--- Data shown ---
========================================

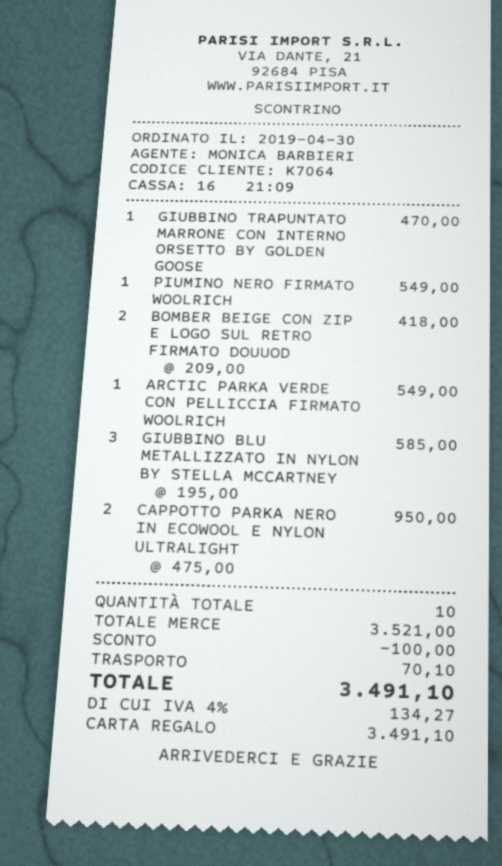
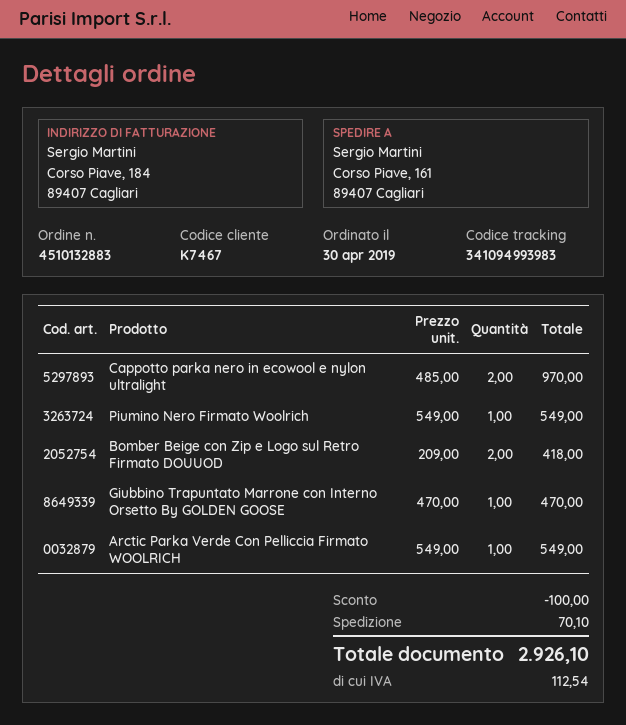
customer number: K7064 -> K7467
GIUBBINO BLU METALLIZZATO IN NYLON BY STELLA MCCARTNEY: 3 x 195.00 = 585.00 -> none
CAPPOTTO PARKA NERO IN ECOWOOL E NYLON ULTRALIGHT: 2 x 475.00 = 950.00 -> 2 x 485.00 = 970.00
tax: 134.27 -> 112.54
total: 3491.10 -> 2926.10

========================================

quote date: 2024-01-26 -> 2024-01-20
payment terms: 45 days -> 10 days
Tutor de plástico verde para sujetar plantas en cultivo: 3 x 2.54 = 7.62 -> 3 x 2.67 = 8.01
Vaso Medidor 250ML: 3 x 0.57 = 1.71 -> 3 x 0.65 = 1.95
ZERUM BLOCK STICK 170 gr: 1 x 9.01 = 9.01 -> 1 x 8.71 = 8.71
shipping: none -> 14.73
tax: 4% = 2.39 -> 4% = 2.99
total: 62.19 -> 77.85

========================================

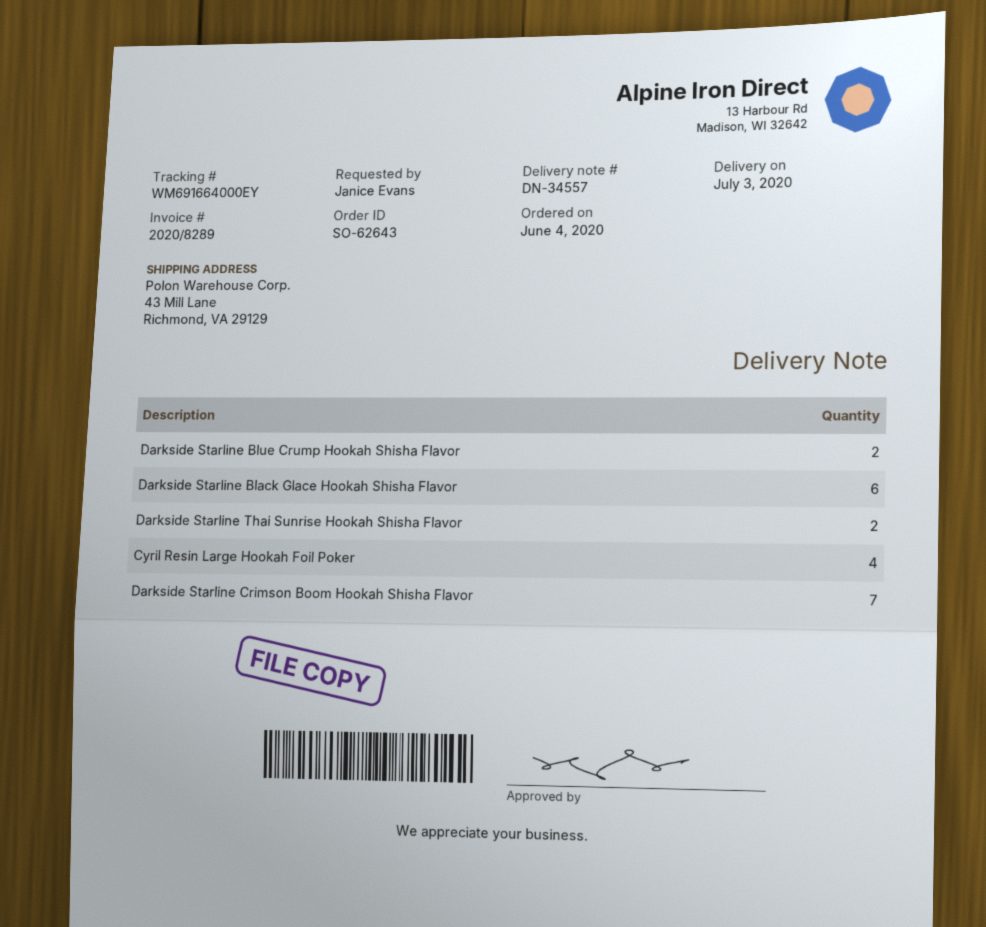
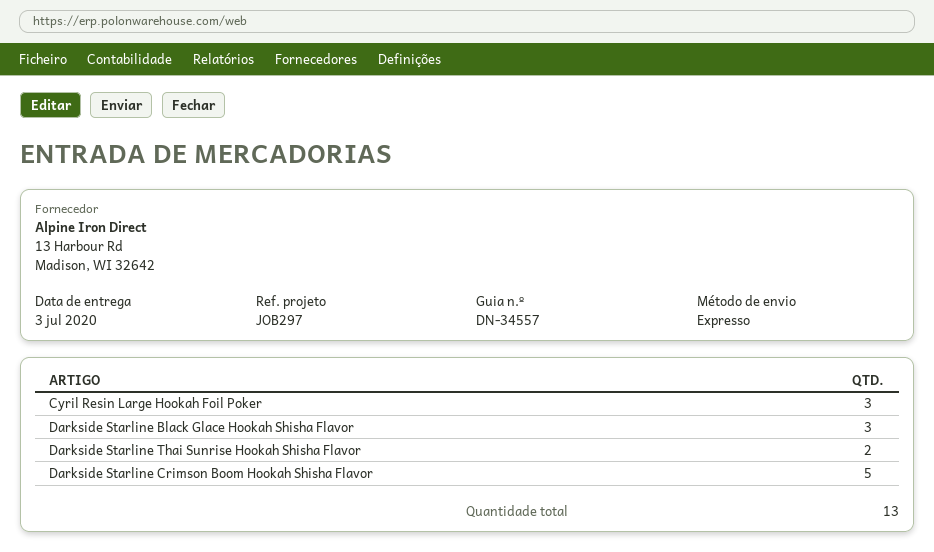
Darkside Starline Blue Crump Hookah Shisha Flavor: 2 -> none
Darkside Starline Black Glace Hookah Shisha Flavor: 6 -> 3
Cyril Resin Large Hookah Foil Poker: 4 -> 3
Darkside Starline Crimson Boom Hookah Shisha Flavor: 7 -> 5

========================================

--- Problem statement ---
Go to the line in the material above that contains "CAPPOTTO PARKA NERO" and copy exactly from there through the line that contains "total: 3491.10 -> 2926.10", stopping after it.

--- Expected answer ---
CAPPOTTO PARKA NERO IN ECOWOOL E NYLON ULTRALIGHT: 2 x 475.00 = 950.00 -> 2 x 485.00 = 970.00
tax: 134.27 -> 112.54
total: 3491.10 -> 2926.10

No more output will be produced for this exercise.